The Tague EcoHydrology lab focuses on watershed research, addressing the feedbacks among terrestrial vegetation, surface hydrological processes, and atmospheric conditions. We use a variety of techniques to examine the impact of changes in climate and land use on ecosystem health and water resources.
Please scroll through our blog below to see what we’ve been up to!
All are welcome to attend our weekly lab meetings and take part in presentations and scientific discussions. See our Lab meeting schedule & events page for information on each week’s topic or presenter. Meetings are held in the Bren hall lab wing, room 1005.
Opening tonight – “Burn Cycle: Living with Fire“. In this interactive and immersive media experience, you can see animated visual representations of RHESSys output for a watershed under warming and fire events. You can also experience what it is like to ‘Walk Into Wildfire‘ through a video projected environment on life size panels.
Estimates of snowmelt, root-zone soil moisture storage, and transpiration from the RHESSys model were used to design a soil moisture and sap flux field sampling strategy presented in the new publication “A top‐down soil moisture and sap flux sampling design of a rain‐snow transition mountain watershed”.
Son, K., Tague, C. (2019) A top‐down soil moisture and sap flux sampling design of a rain‐snow transition mountain watershed, Hydrological Processes doi: 10.1002/hyp.13421
Hydrologists, Critical Zone scientists, and Earth System Model developers were brought together to address this question in the new publication “Hillslope hydrology in global change research and Earth system modeling”.
Fan, Y., Clark, M., Lawrence, D. M., Swenson, S., Band, L. E., Brantley, S. L., et al. (2019) Hillslope hydrology in global change research and Earth system modeling, Water Resources Research 55. doi.org/10.1029/2018WR023903
Naomi Tague took part in Westmont College’s Sustainability Speaker Series – “Why Watersheds Deserve Attention“, which featured a variety of panelists across disciplines to focus on pertinent environmental issues. The panel discussion highlighted watersheds as a tribute to The Westmont Ridley Tree Museum of Art’s new exhibit, “Watershed: Contemporary Landscape Photography“.

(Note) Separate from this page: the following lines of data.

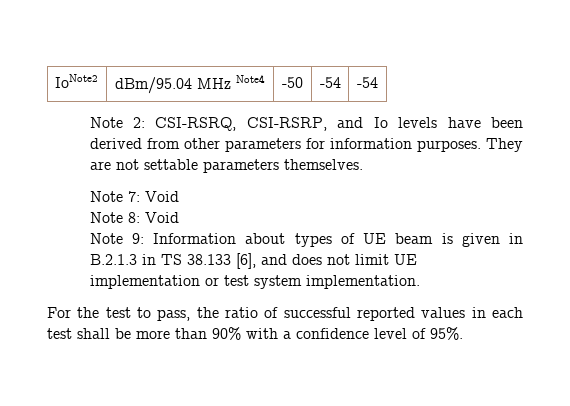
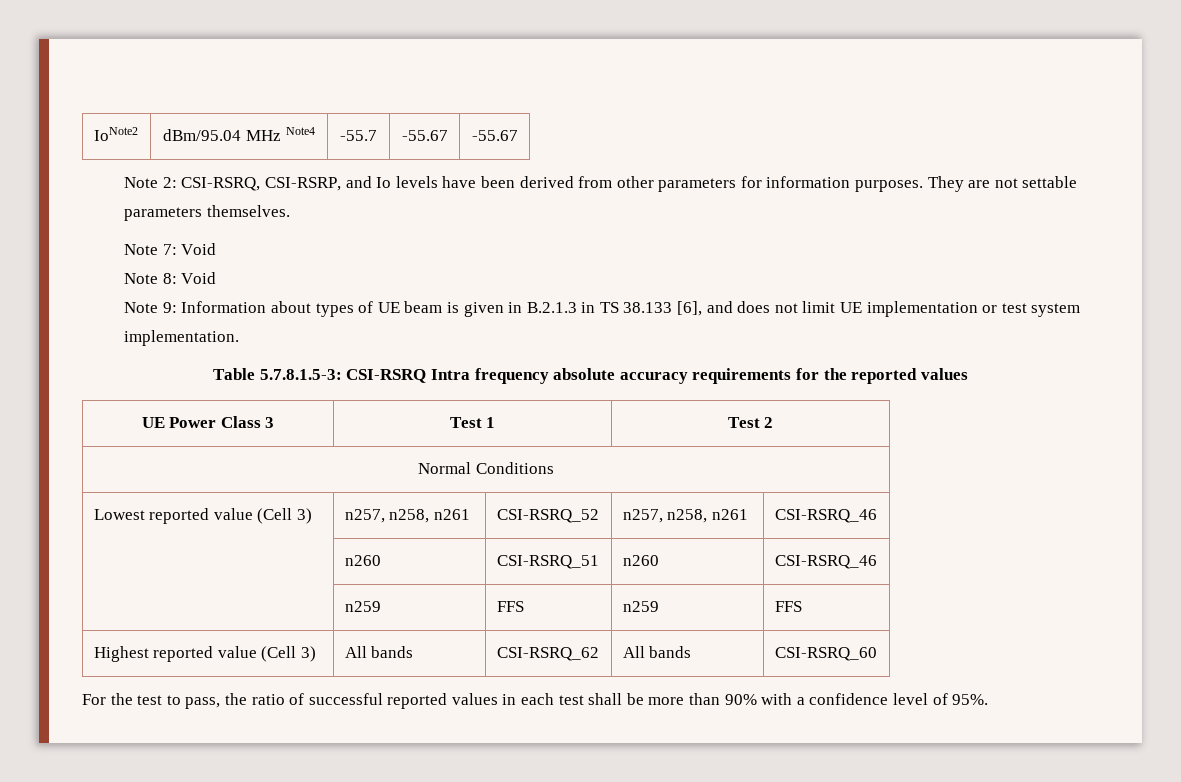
- IoNote2 | dBm/95.04 MHz Note4 | -50 | -54 | -54
+ IoNote2 | dBm/95.04 MHz Note4 | -55.7 | -55.67 | -55.67
+ Table 5.7.8.1.5-3: CSI-RSRQ Intra frequency absolute accuracy requirements for the reported values
+ UE Power Class 3 | Test 1 | Test 2
+ Normal Conditions
+ Lowest reported value (Cell 3) | n257, n258, n261 | CSI-RSRQ_52 | n257, n258, n261 | CSI-RSRQ_46
+ | n260 | CSI-RSRQ_51 | n260 | CSI-RSRQ_46
+ | n259 | FFS | n259 | FFS
+ Highest reported value (Cell 3) | All bands | CSI-RSRQ_62 | All bands | CSI-RSRQ_60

In this new publication, RHESSys was used to model the processes controlling the relationship between watershed condition and response in an urban watershed, exploring the effects of imperviousness, connectivity, and storm water control measures on runoff and nitrogen loads.
Bell, C.D., Tague, C.L., McMillan, S.K. (2019) Modeling runoff and nitrogen loads from a watershed at different levels of impervious surface coverage and connectivity to stormwater control measures, Water Resources Research doi: 10.1029/2018WR023006
Last week, Professor Naomi Tague and Tague Team Lab members Will Burke (PhD student), Rachel Torres (PhD student), Janet Choate (Lab Manager), and Ryan Niemeyer (Postdoctoral Researcher) attended the CUAHSI Master Class: Advanced Techniques in Watershed Science. This week-long short course presented a unique opportunity for students, post-docs, and professionals to explore watershed hydrology and biogeochemistry at Biosphere2. Current understanding of hydrological, ecological and biogeochemical processes were explored, and advanced modeling and data analysis techniques were introduced. Naomi Tague taught a section on “Confronting models with data & Models for Data Integration”, along with instructors Beth Boyer (Pennsylvania State University – “Runoff Generation Processes”), Ciaran Harman (Johns Hopkins University – “Transit Time Theory”), Richard Hooper (Tufts University – “Multi-tracer approaches in watershed science, End member mixing, Load estimation”), Peter Troch (University of Arizona – “Storage/Discharge relations”), and Janet Choate (TagueTeamLab manager, UCSB) who gave a short intro to R section. Class participants were able to share their current work in a poster session, and attendees were also granted a tour of B2 and LEO.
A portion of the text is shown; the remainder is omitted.